**Material for this task:**
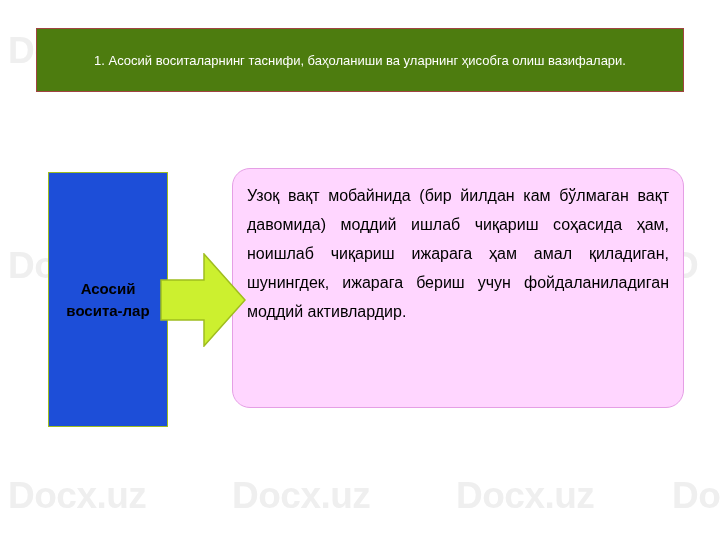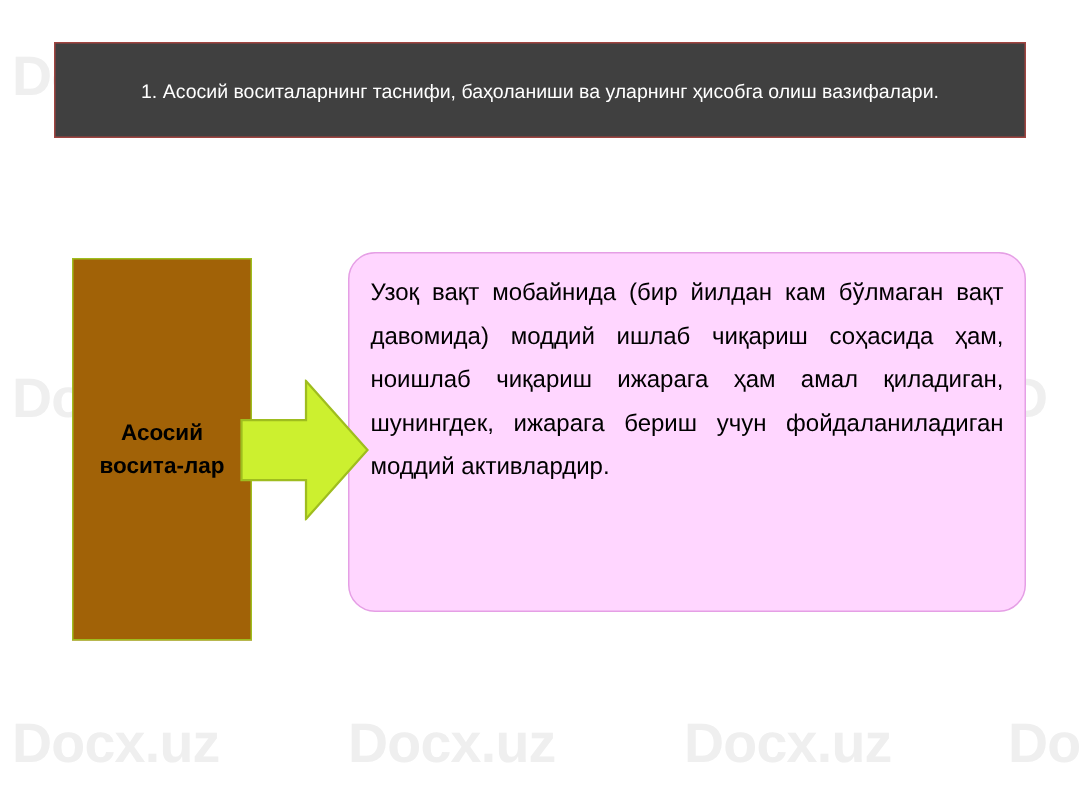"1. Асосий воситаларнинг таснифи," .title-banner { background: #404040 -> #4d7c0f }
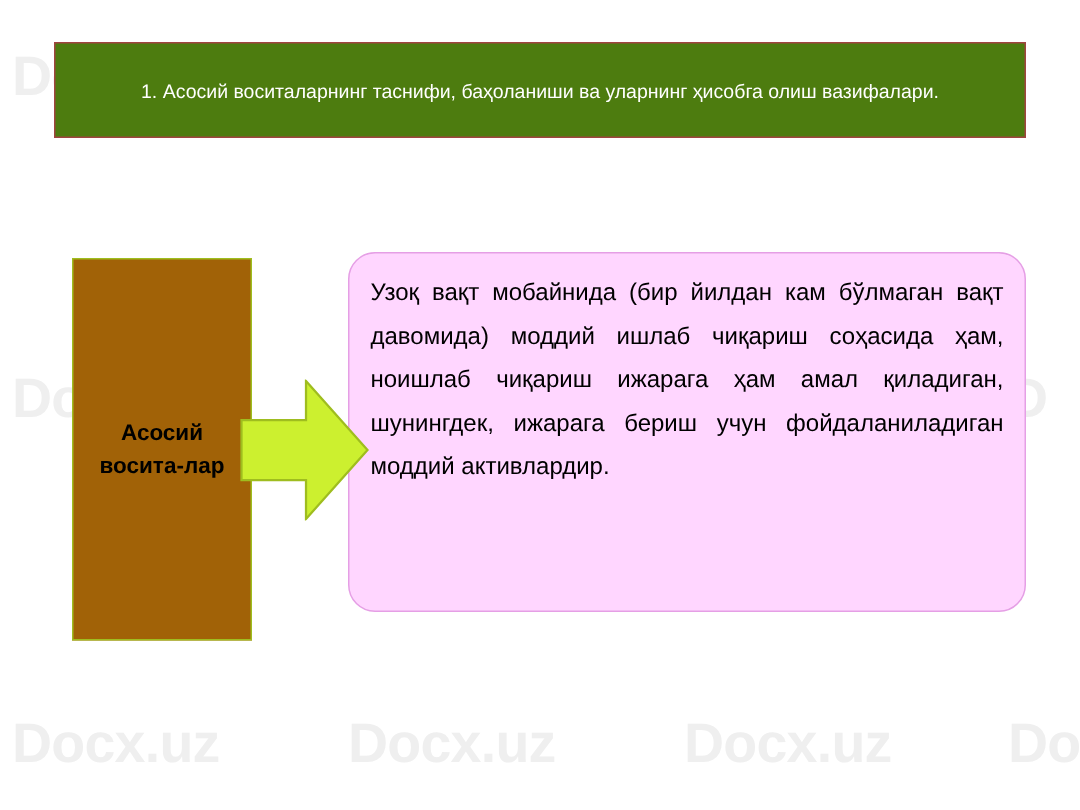"Асосий восита-лар" .left-box { background: #a16207 -> #1d4ed8 }
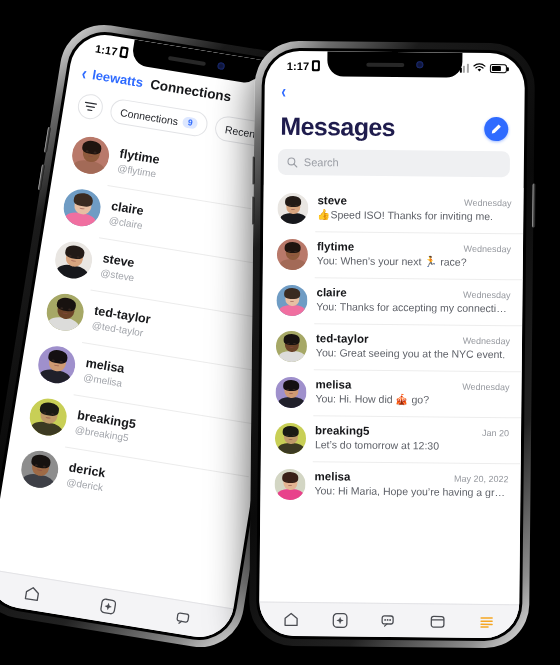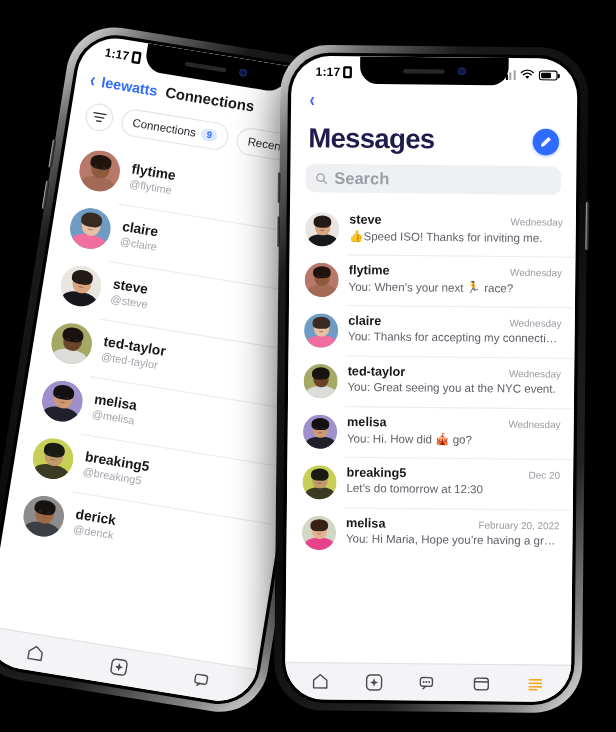"Search" .search-ph { font-size: 15px -> 11px; font-weight: bold -> none }
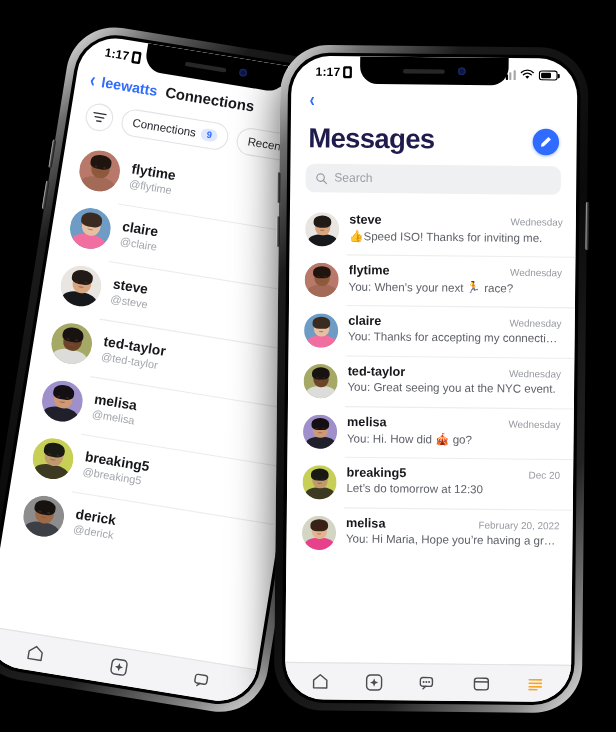"Dec 20" span.msg-date { text: Dec -> Jan }
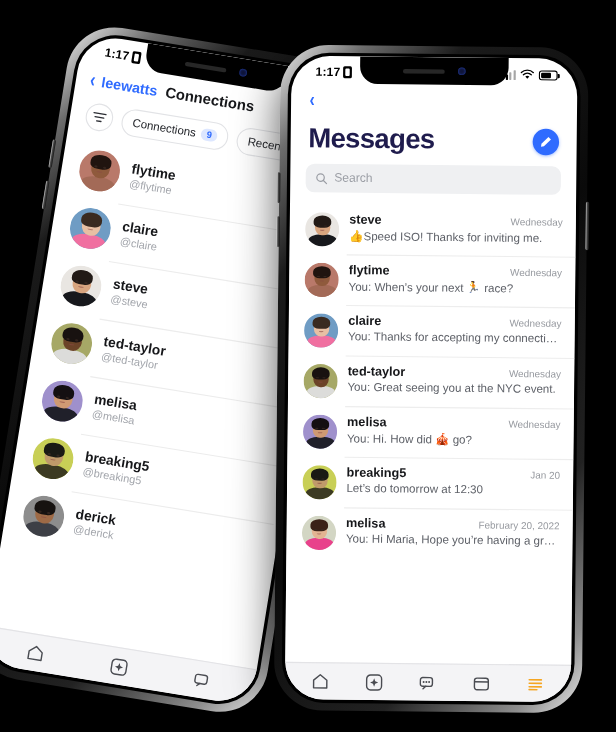"February 20, 2022" span.msg-date { text: February -> May }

**Your instructions:**
Since the listing holds pictures, return everything else in it exactly and omit those.

**Result of the task:**
"1. Асосий воситаларнинг таснифи," .title-banner { background: #404040 -> #4d7c0f }
"Асосий восита-лар" .left-box { background: #a16207 -> #1d4ed8 }
"Search" .search-ph { font-size: 15px -> 11px; font-weight: bold -> none }
"Dec 20" span.msg-date { text: Dec -> Jan }
"February 20, 2022" span.msg-date { text: February -> May }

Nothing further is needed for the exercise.